Required work »
In the entries below, spot each line with the word "none" and copy it.
(Materials provided Opens)
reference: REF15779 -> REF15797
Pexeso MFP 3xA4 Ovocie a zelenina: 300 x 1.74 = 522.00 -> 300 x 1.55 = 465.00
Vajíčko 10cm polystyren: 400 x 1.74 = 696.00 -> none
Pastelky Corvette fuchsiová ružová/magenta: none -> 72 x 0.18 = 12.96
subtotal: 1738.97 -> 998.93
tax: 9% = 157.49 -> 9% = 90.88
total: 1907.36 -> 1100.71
(Materials provided Closes)
Answer to the problem »
Vajíčko 10cm polystyren: 400 x 1.74 = 696.00 -> none
Pastelky Corvette fuchsiová ružová/magenta: none -> 72 x 0.18 = 12.96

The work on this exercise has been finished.